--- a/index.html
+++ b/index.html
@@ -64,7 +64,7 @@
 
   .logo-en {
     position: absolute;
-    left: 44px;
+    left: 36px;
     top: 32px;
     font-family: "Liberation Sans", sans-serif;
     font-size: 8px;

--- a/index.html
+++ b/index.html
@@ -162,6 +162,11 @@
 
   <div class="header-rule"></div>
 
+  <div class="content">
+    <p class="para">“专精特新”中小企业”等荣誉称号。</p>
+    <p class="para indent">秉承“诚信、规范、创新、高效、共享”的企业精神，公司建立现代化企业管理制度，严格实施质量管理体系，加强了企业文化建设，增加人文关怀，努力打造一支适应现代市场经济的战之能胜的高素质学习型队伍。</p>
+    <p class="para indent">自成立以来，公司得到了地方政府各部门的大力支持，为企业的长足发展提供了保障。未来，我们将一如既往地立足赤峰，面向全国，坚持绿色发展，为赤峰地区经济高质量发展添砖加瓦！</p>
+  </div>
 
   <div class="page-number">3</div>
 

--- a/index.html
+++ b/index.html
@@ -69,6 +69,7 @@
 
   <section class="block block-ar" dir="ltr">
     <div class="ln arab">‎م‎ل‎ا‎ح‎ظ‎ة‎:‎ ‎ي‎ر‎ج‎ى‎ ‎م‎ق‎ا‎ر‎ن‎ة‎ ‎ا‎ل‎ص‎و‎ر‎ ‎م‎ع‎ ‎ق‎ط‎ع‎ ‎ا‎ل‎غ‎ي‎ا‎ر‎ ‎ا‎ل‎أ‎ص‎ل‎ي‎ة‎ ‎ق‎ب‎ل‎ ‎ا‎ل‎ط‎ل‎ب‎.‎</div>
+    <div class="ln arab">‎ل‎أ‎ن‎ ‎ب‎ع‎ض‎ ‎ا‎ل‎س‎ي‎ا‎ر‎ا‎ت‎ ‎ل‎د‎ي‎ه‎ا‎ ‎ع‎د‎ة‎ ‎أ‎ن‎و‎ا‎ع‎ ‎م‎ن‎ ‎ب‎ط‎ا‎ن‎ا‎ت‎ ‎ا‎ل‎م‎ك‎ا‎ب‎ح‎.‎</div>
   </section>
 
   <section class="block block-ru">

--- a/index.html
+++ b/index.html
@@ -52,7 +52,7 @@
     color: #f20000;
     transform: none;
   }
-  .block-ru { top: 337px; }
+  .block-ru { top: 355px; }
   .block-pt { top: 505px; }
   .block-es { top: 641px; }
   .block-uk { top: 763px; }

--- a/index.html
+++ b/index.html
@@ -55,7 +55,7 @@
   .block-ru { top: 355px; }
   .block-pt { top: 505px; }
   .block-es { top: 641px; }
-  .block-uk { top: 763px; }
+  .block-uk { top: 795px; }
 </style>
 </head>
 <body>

* The problem *
All lines from the one with "-55,7 +55,7 @@" through the end of the data must be repeated exactly, and nothing else may be repeated.

* Result below *
@@ -55,7 +55,7 @@
   .block-ru { top: 355px; }
   .block-pt { top: 505px; }
   .block-es { top: 641px; }
-  .block-uk { top: 763px; }
+  .block-uk { top: 795px; }
 </style>
 </head>
 <body>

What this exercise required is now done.